§ Task to carry out
Write the data out again, character for character, with no images.

§ Available data

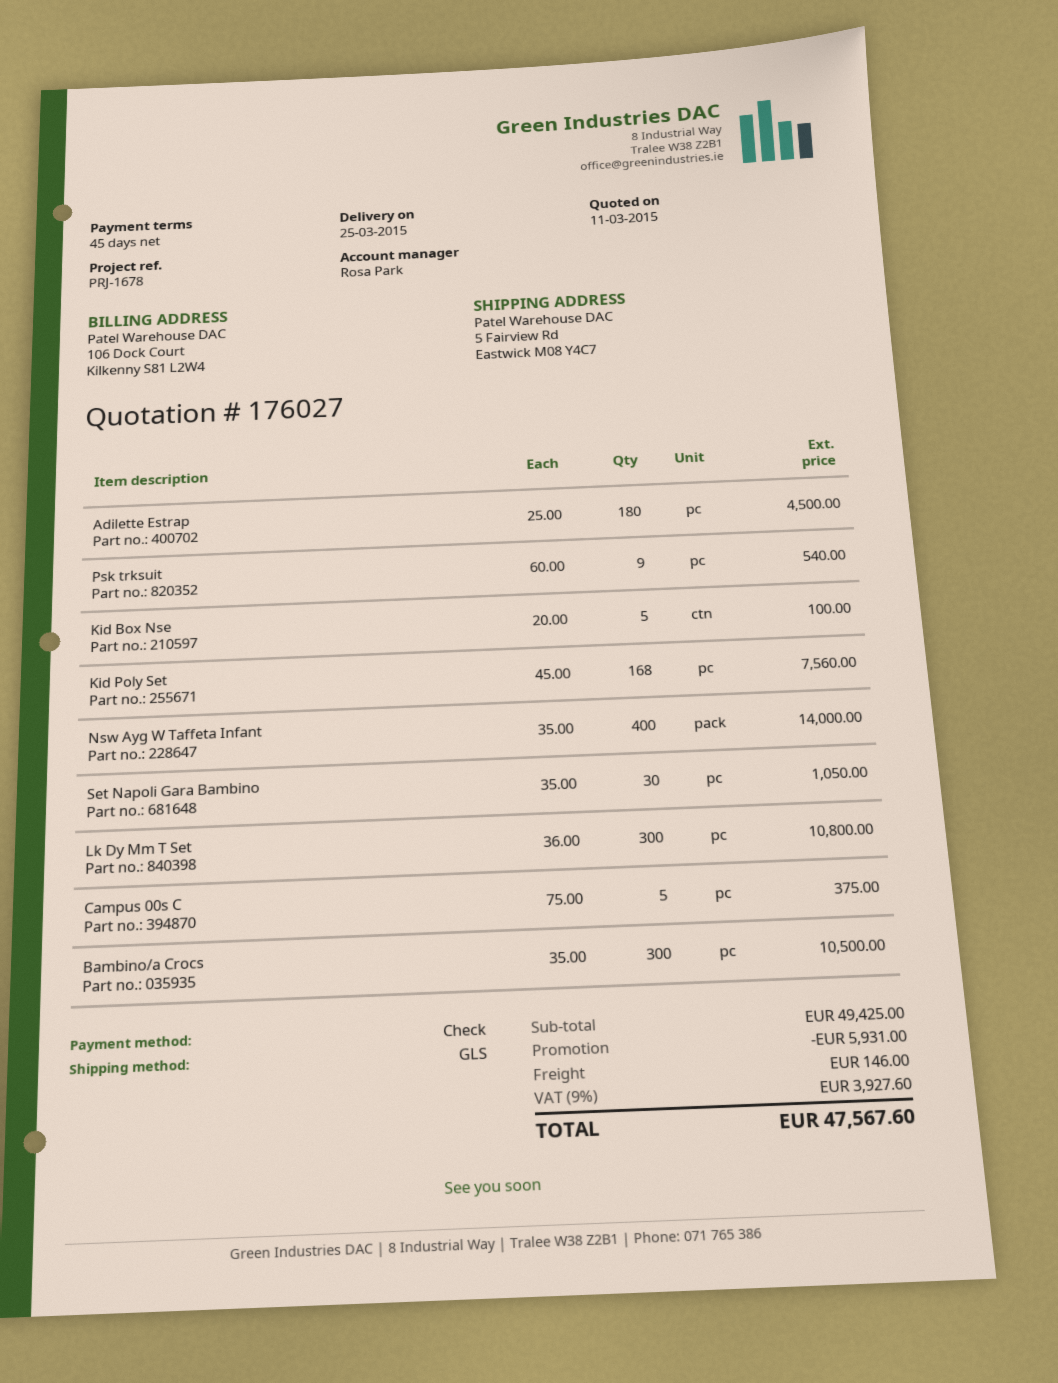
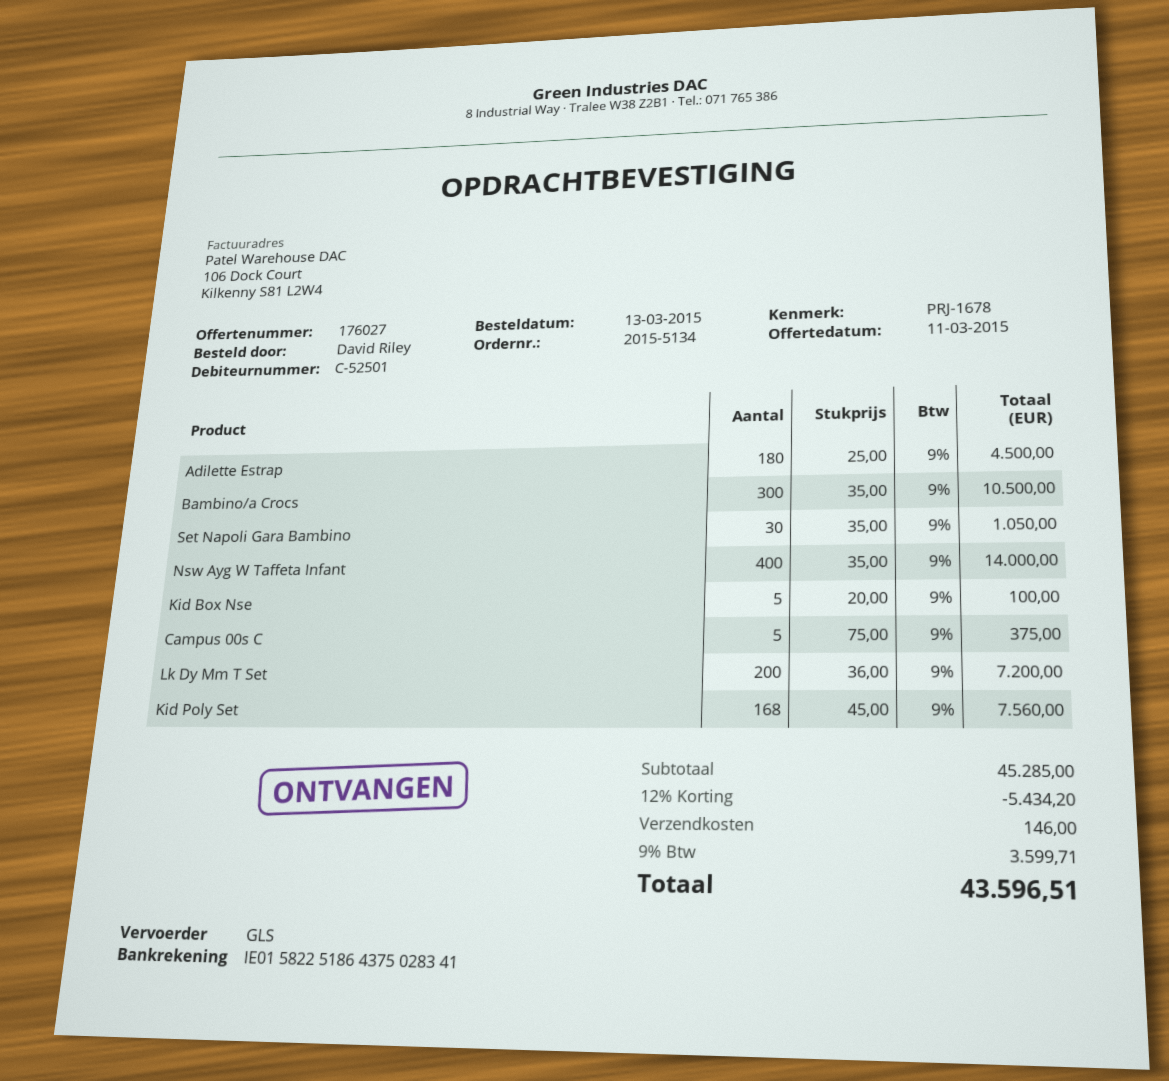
Psk trksuit: 9 x 60.00 = 540.00 -> none
Lk Dy Mm T Set: 300 x 36.00 = 10800.00 -> 200 x 36.00 = 7200.00
subtotal: 49425.00 -> 45285.00
discount: 5931.00 -> 5434.20
tax: 9% = 3927.60 -> 9% = 3599.71
total: 47567.60 -> 43596.51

§ Your response
Psk trksuit: 9 x 60.00 = 540.00 -> none
Lk Dy Mm T Set: 300 x 36.00 = 10800.00 -> 200 x 36.00 = 7200.00
subtotal: 49425.00 -> 45285.00
discount: 5931.00 -> 5434.20
tax: 9% = 3927.60 -> 9% = 3599.71
total: 47567.60 -> 43596.51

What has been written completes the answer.